According to Camoin the figure is a sphinx, which he takes (I am told) as a symbol of cleverness. Taken as a symbol of cleverness, or wisdom as OP suggests, then it does not ‘fit’ with the wheel of fortune, whose creatures are meant to represent man’s bestiality in the absence of virtue and as a plaything of fate and fortune; and which such as the ape or ass are generally associated with ignorance and folly.
However the significance of the sphinx linked with the wheel of fortune lies not in it being a symbol of cleverness or wisdome but of ignorance - corresponding to other emblems of folly associated with the wheel such as fools, asses, ass eared kings, monkeys, etc.
In his lecture on psalm 119:144 (The righteousness of thy testimonies is everlasting: give me understanding, and I shall live.) 1513/14 Martin Luther interpreted the Sphinx as "murderous ignorance" that kills those who do not understand the testimonies of God, i.e., divine scripture.
The Sphinx is also taken as an emblem of ignorance by Alciato:
quote:
What monster is that?

Image


It is the Sphinx.

Why does it have the bright face of a virgin, the feathers of a bird, and the limbs of a lion?

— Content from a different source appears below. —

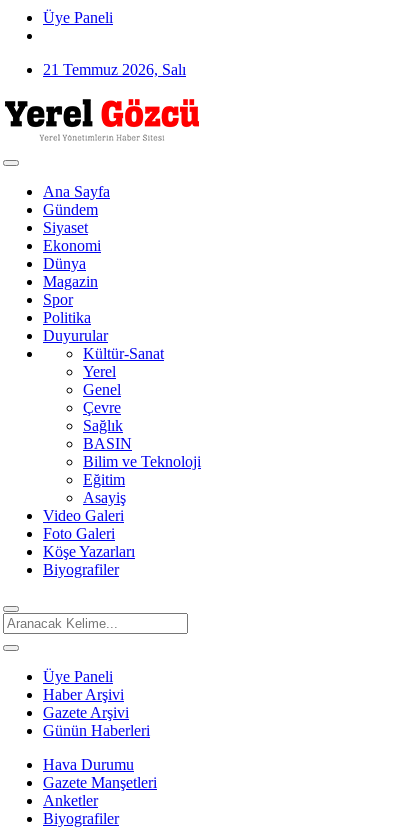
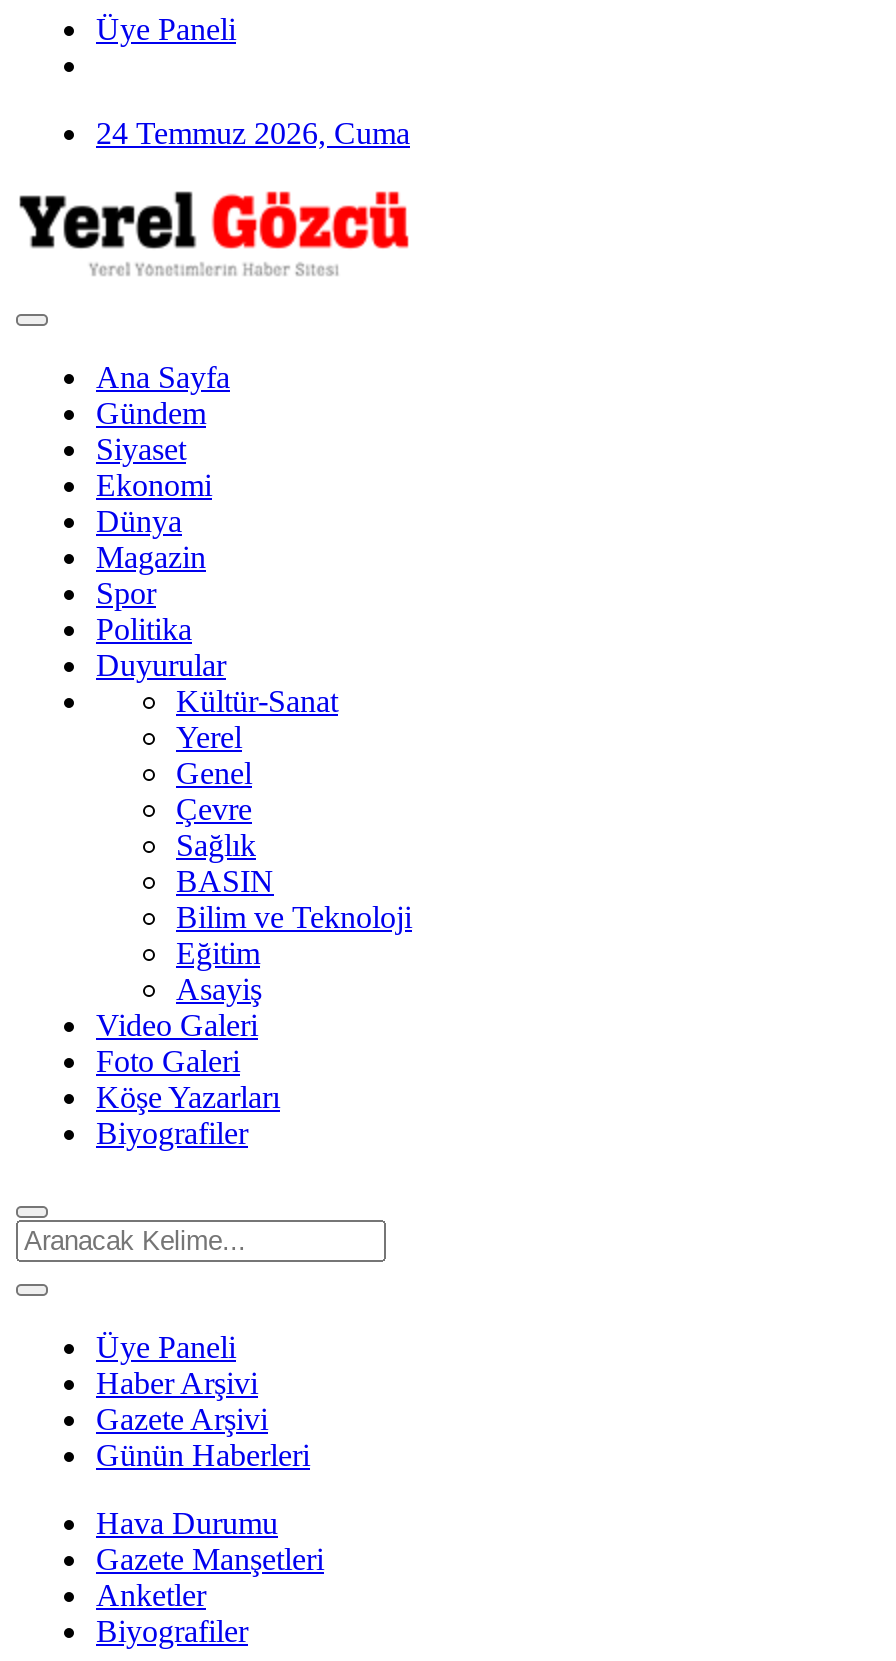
- 21 Temmuz 2026, Salı
+ 24 Temmuz 2026, Cuma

Ignorance of things has taken on this appearance: which is to say that the root cause of so much evil is threefold. Some men are made ignorant by levity of mind, some by seductive pleasure, and some by arrogance of spirit. But they who know the power of the Delphic message slit the relentless monster's terrible throat. For man himself is also a two-footed, three-footed, four-footed thing, and the first victory of the prudent man is to know what man is.
end quote


"The Sphinx is said to propose difficult questions and riddles, which she received from the Muses. These questions, while they remain with the Muses, may be pleasant, as contemplation and enquiry are when knowledge is their only aim : but after they are delivered to Sphinx, that is, to practice, which impels to action, choice, and determination; then it is that they become severe and torturing; and unless solved, strangely perplex the human mind, and tear it to pieces. It is with the utmost elegance added in the fable, that the carcass of Sphinx was laid upon an ass; for there is nothing so subtle and abstruse, but after being made plain, may be conceived by the slowest capacity."
Sketches of the History of Man by Henry Home Kames, 1774.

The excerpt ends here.